Laboratory testing of a modified version of the Viread (tenofovir) microbicide gel provides further evidence that it may be safe for rectal use, according to a paper published online ahead of print by the Journal of Antimicrobial Chemotherapy.

The encouraging results contribute to a better understanding of the gel's tolerability, already evident in preliminary findings from a 65-person Phase I clinical trial reported at the 19th Conference on Retroviruses and Opportunistic Infections earlier this year in Seattle.

“The lining of the rectum is much more fragile than the vaginal epithelium, so we can't be certain a product like tenofovir gel that is safe for vaginal use will be completely safe to use in the rectum,” said lead study author Charlene Dezzutti, PhD, of the University of Pittsburgh School of Medicine and the Microbicide Trials Network (MTN) in an accompanying news announcement. “We are very encouraged by our laboratory data that suggest the reformulated gel could be safer for rectal use, and serve as a dual compartment gel for use in both the vagina and rectum.”

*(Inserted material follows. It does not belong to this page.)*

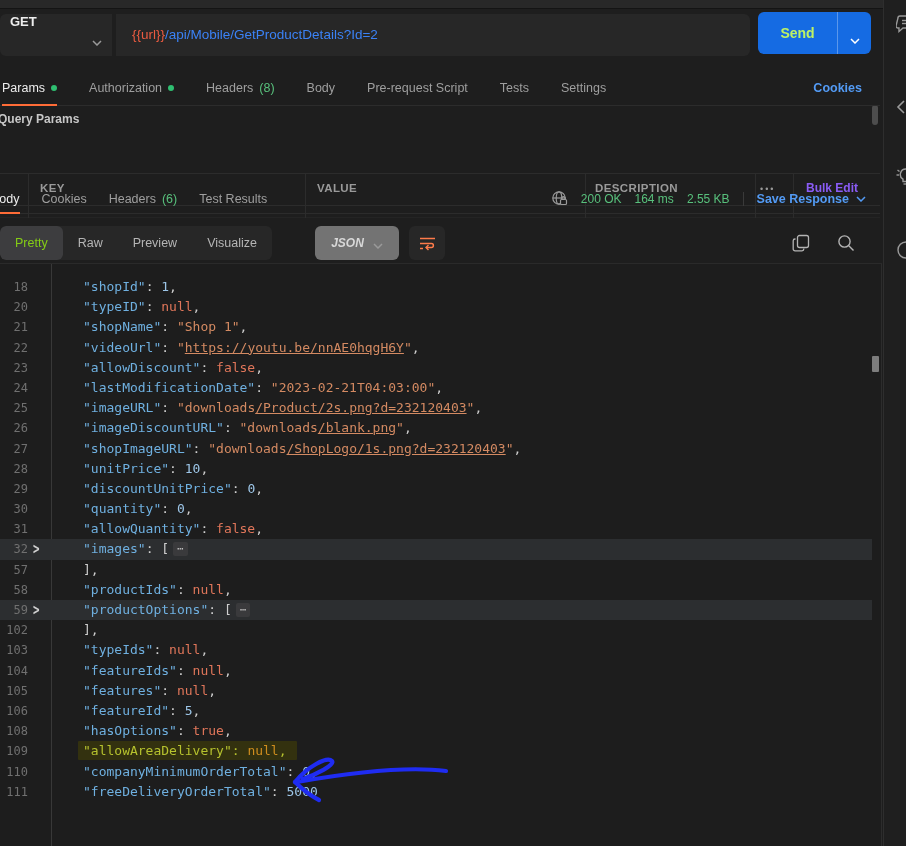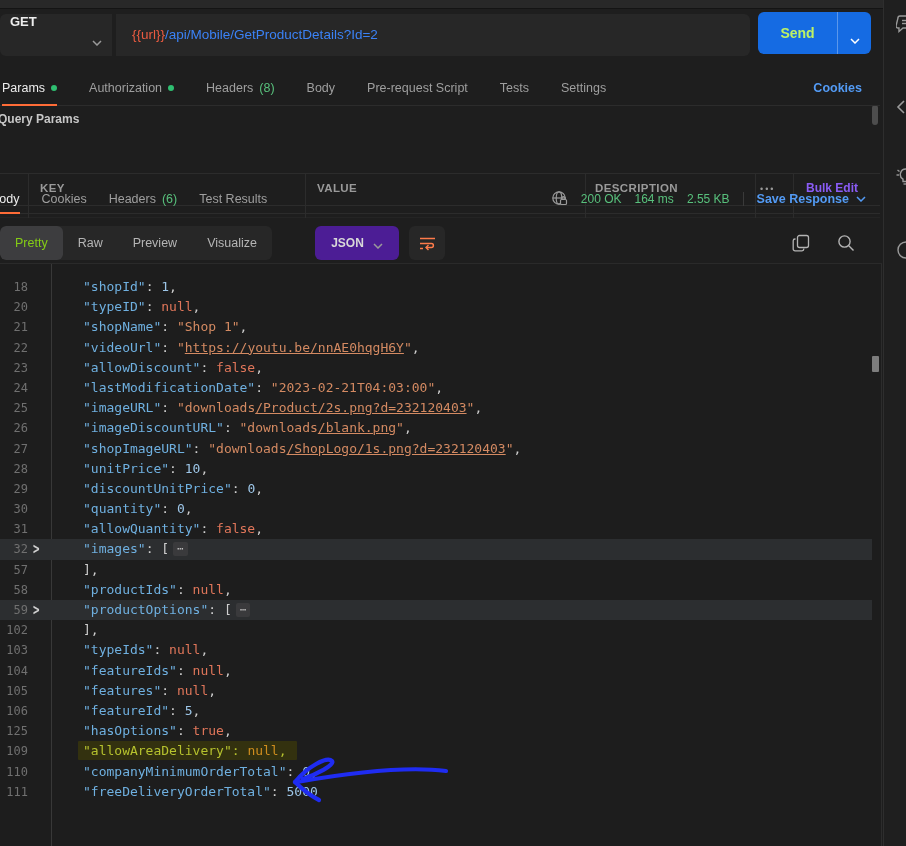"JSON" #json-dd { background: #4c1d95 -> #737373; font-style: none -> italic }
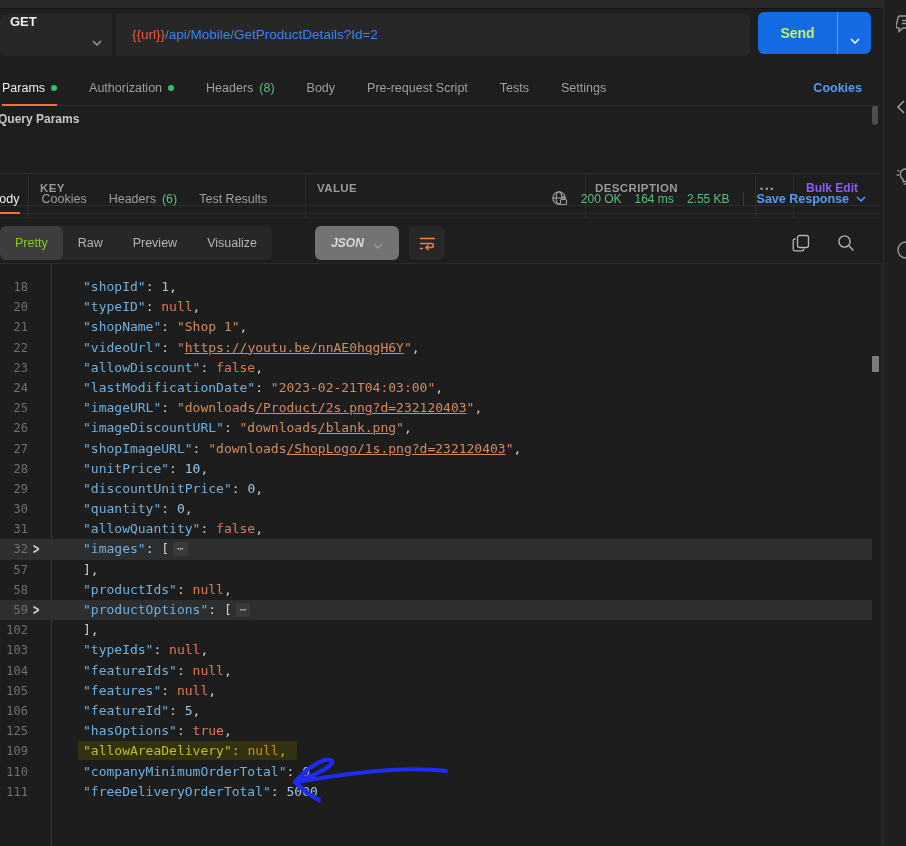"125" span.ln { text: 125 -> 108 }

The tenofovir gel that has been explored for vaginal use is hyperosmolar—it contains higher concentrations of sugars and salts, compared with those inside the cells of the rectum, which can cause the cells to expel too much water. Not only can this result in side effects, such as cramping and diarrhea, but it can actually increase the chances of HIV infection during anal intercourse.

To make the tenofovir gel more amenable to rectal use, researchers from CONRAD, a research organization that holds the rights to develop the gel, reformulated it with a reduced amount of glycerin, a common additive found in many gel-like products.

The laboratory evaluations conducted by Dezzutti and her colleagues indicate that the reformulated gel was three times less likely to cause cells in rectal tissue to release water and was equally effective against HIV as the vaginal formulation.

In the MTN-007 clinical trial presented at CROI, investigators noted lower rates of abdominal pain, urgent defecation, bloating, nausea and diarrhea among study volunteers who used the modified gel compared with those using the original formulation of the microbicide in an earlier trial.

When asked about the likelihood that they would use the gel in the future, 87 percent of the participants who used the rectal formulation of tenofovir gel indicated they would likely use the gel again, compared with 93 percent of the placebo gel group and 63 percent of those using rectal applications of a gel containing nonoxynol-9.

As a follow-up to MTN-007 and the laboratory data reported by Dezzutti and her colleagues, the federally funded MTN plans to conduct MTN-017, a Phase II clinical trial that will enroll nearly 200 men who have sex with men and transgender women in South Africa, Peru, Thailand and the United States.

Three regimens will be explored in the trial: Daily use of the rectal tenofovir gel, as-needed use of the gel (inserted before and after anal intercourse) and Truvada (tenofovir plus emtricitabine) taken orally every day.